I am not American but the current Planned Parenthood scandal certainly strikes a nerve. I haven't watched any videos but have read some transcripts and a variety of solicited and unsolicited opinions on the matter. I'm not through thinking about this, but having failed to keep quiet on social media I now find myself feeling compelled to try to articulate a concern. It's about a temptation which always crops up in churches when we get talking against abortions. It's the temptation toward sanctimonious outrage which tends to be the go-to response from people who, like me, have been pro-life in name but not so much in action. We can offer up all the legitimate excuses in the book, but not many of us have really pushed ourselves against our felt-limitations all that much.

Let's face it: Abortion is tough because for many of us the act itself a cut-and-dry ethical no-no, and yet the context in which it occurs makes opposition to it very complicated. Like it or not, ours is a society which protects sexual liberty while simultaneously heightening pervasive sexual temptation to inhumane levels, and then puts most of the responsibility for dealing with the consequences on individuals themselves. Female individuals, mostly. When it comes down to it, most of the responsibility is on women--particularly less-privileged women. That means sexual liberty is significantly more 'liberating' for men than for women. We could wish this fact away but it is still there.

Thus in the current scenario there are a number of related issues which make a straight-up de-funding of Planned Parenthood problematic. One is the (apparently) inadequate level of preparedness to replace the non-abortive services which Planned Parenthood offers, were it to disappear. This is more than a merely pragmatic issue. It is a real and recurring moral problem for pro-lifers like me.
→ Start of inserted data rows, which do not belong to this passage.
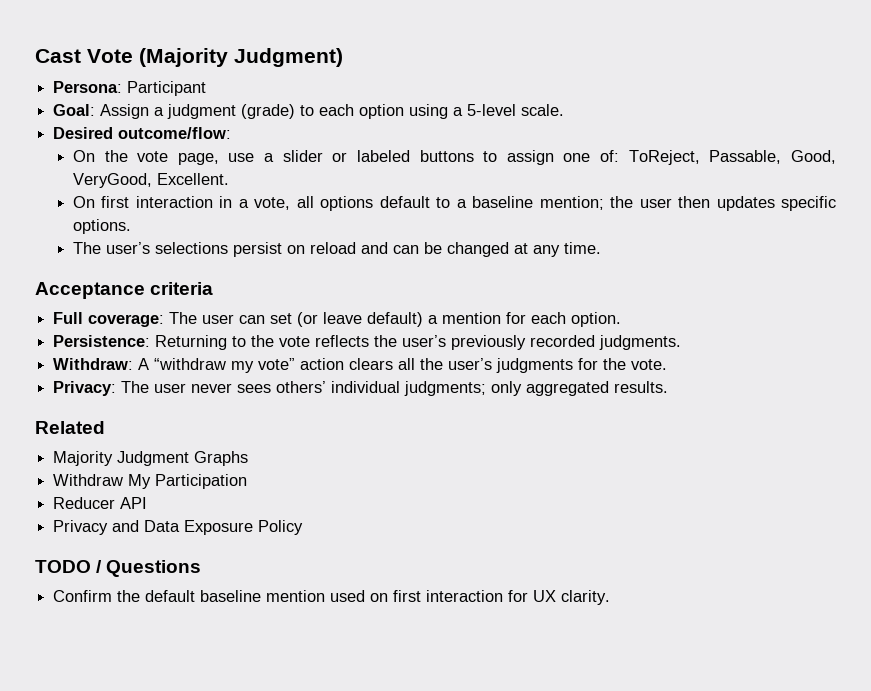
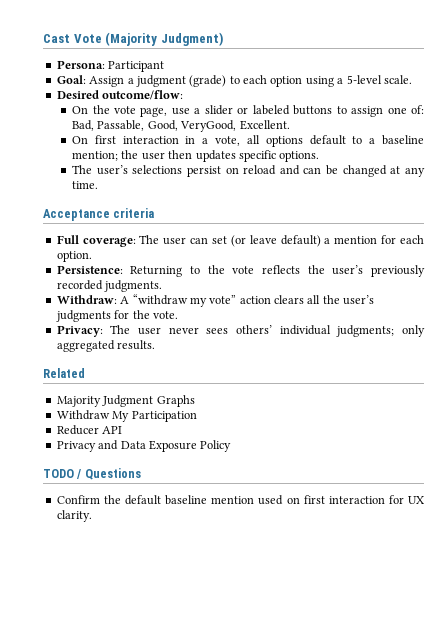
- On the vote page, use a slider or labeled buttons to assign one of: ToReject, Passable, Good, VeryGood, Excellent.
+ On the vote page, use a slider or labeled buttons to assign one of: Bad, Passable, Good, VeryGood, Excellent.

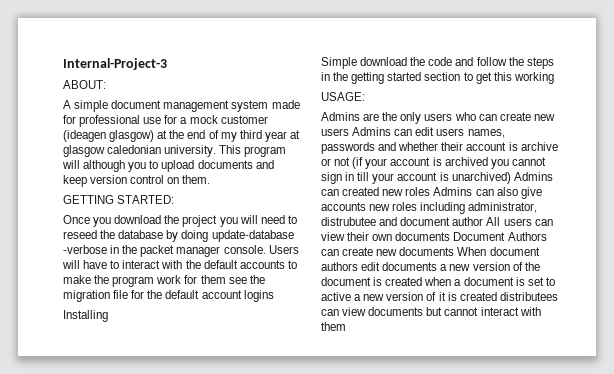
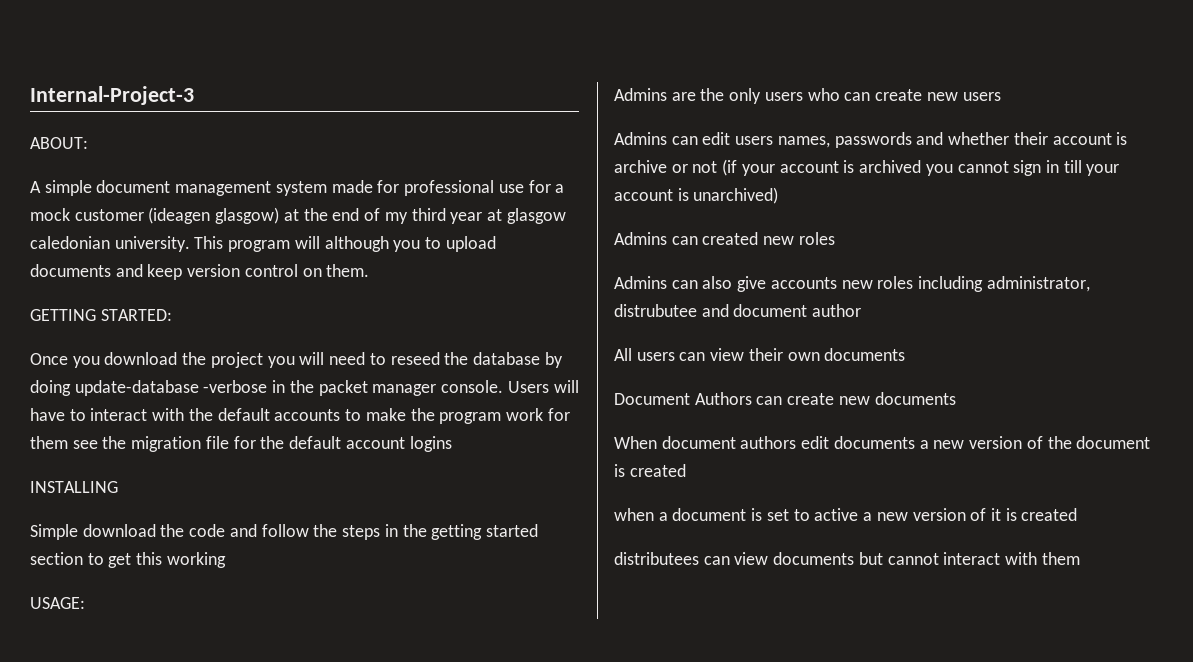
- Installing
+ INSTALLING
- Admins are the only users who can create new users Admins can edit users names, passwords and whether their account is archive or not (if your account is archived you cannot sign in till your account is unarchived) Admins can created new roles Admins can also give accounts new roles including administrator, distrubutee and document author All users can view their own documents Document Authors can create new documents When document authors edit documents a new version of the document is created when a document is set to active a new version of it is created distributees can view documents but cannot interact with them
+ Admins are the only users who can create new users
+ Admins can edit users names, passwords and whether their account is archive or not (if your account is archived you cannot sign in till your account is unarchived)
+ Admins can created new roles
+ Admins can also give accounts new roles including administrator, distrubutee and document author
+ All users can view their own documents
+ Document Authors can create new documents
+ When document authors edit documents a new version of the document is created
+ when a document is set to active a new version of it is created
+ distributees can view documents but cannot interact with them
So much so that it stings: Without such readiness our anti-abortionism really does put us on the wrong side of a woman's rights issue. We cannot hide behind the dictum that 'these women should simply not get pregnant in the first place.' The statement only proves the point and exposes our own complicity in the social politic (of inconsistent individualism). Anti-abortion legislation which leaves unchallenged the exploitatively male-biased sexual-culture on one side, and offers inadequate help to pregnant women (especially of lesser means) on the other, is simply not prepared to be pro-life in the fullest sense of the term.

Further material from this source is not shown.